Want to ask you a multipart question on the evolving treatment, landscape in CLL, and maybe how that's affecting demographics in your Phase I trial. Specifically, are you noticing any uptick or are you getting any patients with prior non-covalent BTK exposure? And I wanted to hear your thoughts, a follow-up on emerging resistance mechanisms to the non-covalent class as a whole and whether you think lux might be able to show some effectiveness here?

All right. Again, I'll start and then we'll ask Dr. Bejar to come in. So in terms of the evolving landscape in CLL, you ask, in particular, if we're seeing patients that are getting treated with non-covalent BTK inhibitors. And the answer is, yes, we're seeing patients that have been treated with effectively every type of treatment out there, that -- and they failed those and then they come to us. So it is -- many of these are very heavily pre-treated patients, whether it's the covalent BTKs, non-covalent BTK inhibitors, venetoclax, rituximab, PI3K inhibitors, EI, EIO, and Dr. Bejar can talk a little bit about more of that. But let me just mention very quickly. In terms of resistance that we're beginning to see in a lot of these patients, yes, of course, you will get some patients coming forward that have mutations in BTK, but those are actually quite rare. Most of them that we're seeing emerge now are in the RAF and the PPT3 pathways. So we think that is an area that's keen for us, because once you start getting the RAF, the PPD3 mutations, most other drugs you don't see activity, or you lose sufficient activity that you just cannot achieve those exposure levels in the blood stream. We've actually done studies. Dr. Brian Druker did studies with various cells that have RAF and PPD3 mutations, and they maintain sensitivity for lux. So we're hoping that as patients fail the other types of molecules out there and the vast array of other molecules, that it's actually driving the [malignant] (added by company after the call) cells towards sensitivity to our drug. But again, these are very experienced patients. Dr. Bejar, would you please add?

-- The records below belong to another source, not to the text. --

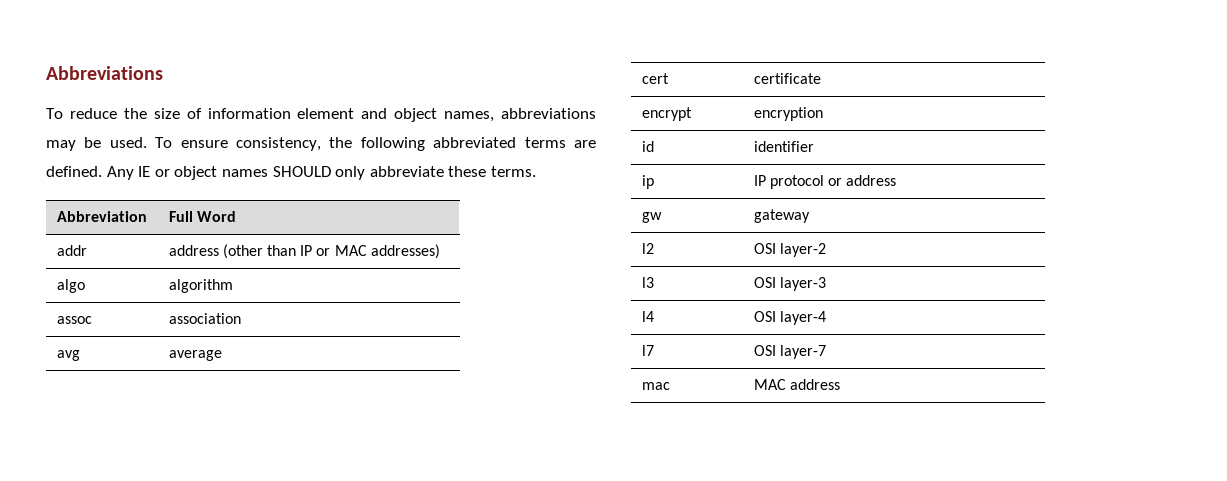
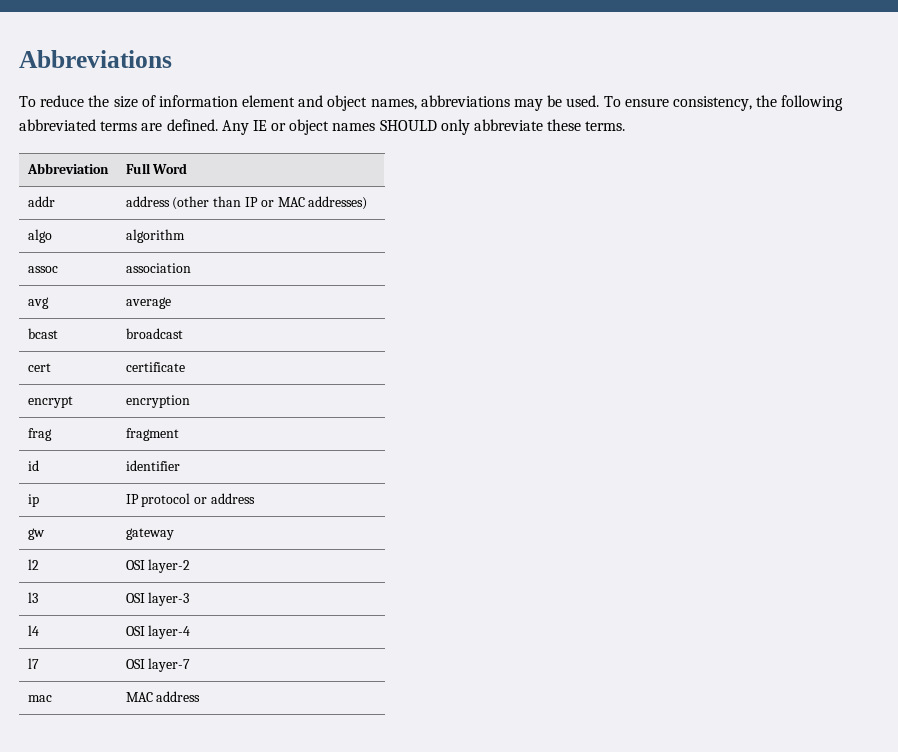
(222, 355) none -> [27,328,58,339] [125,328,183,339] // bcast | broadcast
(823, 114) none -> [27,428,52,441] [125,428,179,441] // frag | fragment

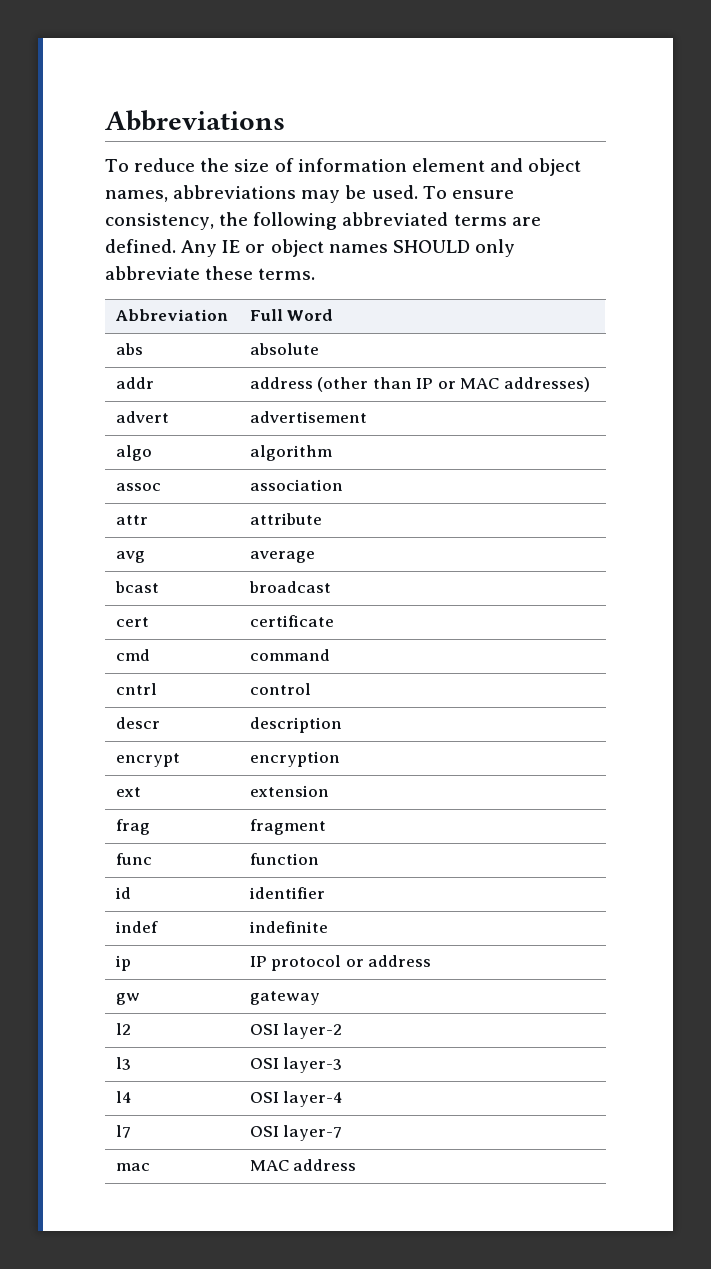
(188, 168) none -> [115,343,143,355] [249,343,319,355] // abs | absolute
(368, 203) none -> [115,411,169,423] [249,411,367,423] // advert | advertisement
(191, 268) none -> [115,515,148,525] [249,513,322,525] // attr | attribute
(185, 367) none -> [115,649,150,661] [249,649,330,661] [115,683,157,695] [249,683,311,695] [115,717,160,729] [249,717,342,733] // cmd | command // cntrl | control // descr | description
(190, 401) none -> [115,787,141,797] [249,785,329,797] // ext | extension
(179, 434) none -> [115,853,152,865] [249,853,319,865] // func | function
(180, 465) none -> [114,921,158,933] [248,921,328,933] // indef | indefinite

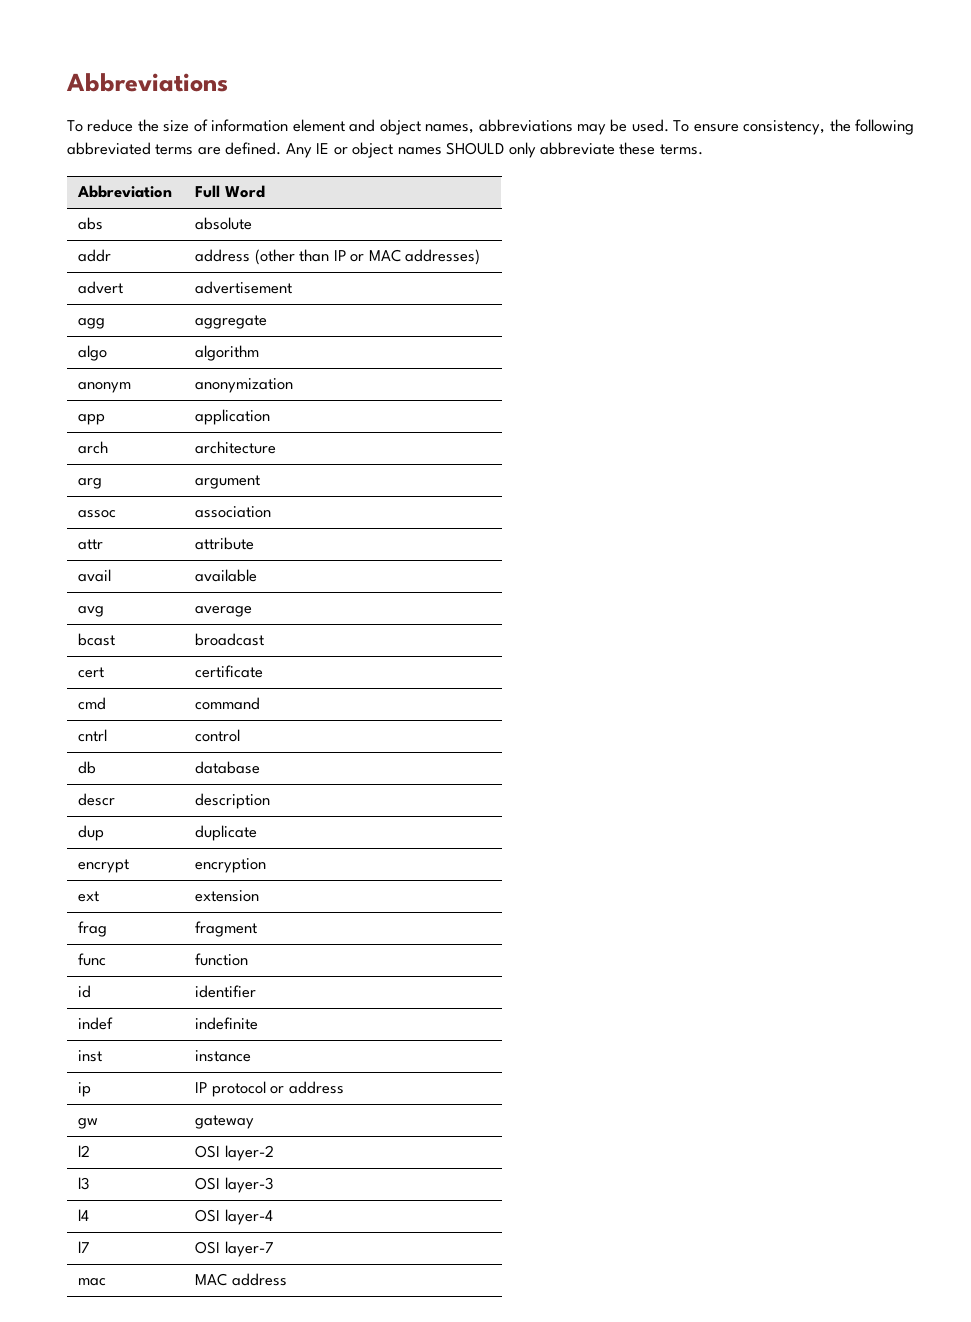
(367, 417) none -> [78,318,106,329] [195,315,268,329] // agg | aggregate
(332, 453) none -> [78,382,132,393] [195,378,294,393] [78,414,106,425] [195,409,271,425] [78,441,109,454] [195,441,277,454] [78,478,103,489] [195,475,261,489] // anonym | anonymization // app | application // arch | architecture // arg | argument
(322, 519) none -> [78,569,112,582] [195,569,258,582] // avail | available
(311, 689) none -> [78,761,97,774] [195,761,261,774] // db | database
(342, 725) none -> [78,825,105,841] [195,825,258,841] // dup | duplicate
(328, 927) none -> [78,1050,103,1062] [195,1050,252,1062] // inst | instance

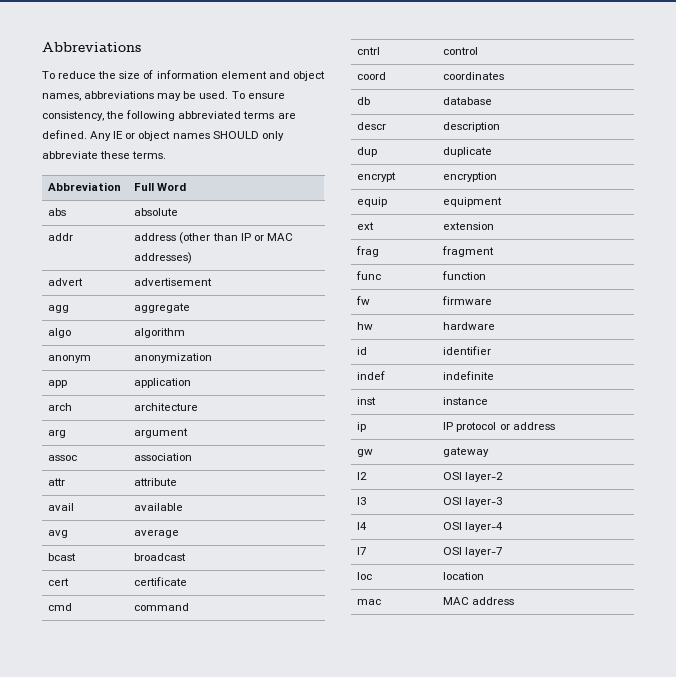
(241, 735) none -> [357,72,387,80] [443,72,505,80] // coord | coordinates
(267, 865) none -> [357,197,388,207] [443,197,503,207] // equip | equipment
(249, 959) none -> [356,296,371,305] [442,296,493,305] [357,322,374,330] [443,322,496,330] // fw | firmware // hw | hardware
(274, 1249) none -> [357,572,373,580] [443,572,485,580] // loc | location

Yes. That's correct. I think that we are seeing patients that have had that kind of prior exposure in some of our sites. I don't think we entirely understand what the patterns are going to be for them, but obviously, the patterns of resistance we've seen for ibrutinib aren't just the mutations of the enzyme itself, BTK. They also include other pathways like PLC, Gamma 2 and so on. So, unclear to me if non-covalent inhibitors will have superior activity in those cases where the BTK molecule itself isn't mutated. But they themselves may induce other mutations of BTK, and we'll have to explore with regard to the activity of our drug. I think it's too early to know yet.

And I am currently showing no further questions. I will now turn the call back over to Dr. Rice for closing remarks.

Well, I want to thank everyone for joining us this afternoon. It's a very exciting stage here with Aptose development. None of this would be possible without the dedication of our employees, investigators, and more importantly, the patients who are helping advance our important work. We're also very appreciative of our shareholders and the research analysts, and we thank you for your continued support. We look forward to keeping you all apprised of our progress in the second half of the year. And I want to thank you, and have a wonderful evening.

Thank you, ladies and gentlemen. That concludes today's conference. You may all disconnect and have a wonderful day.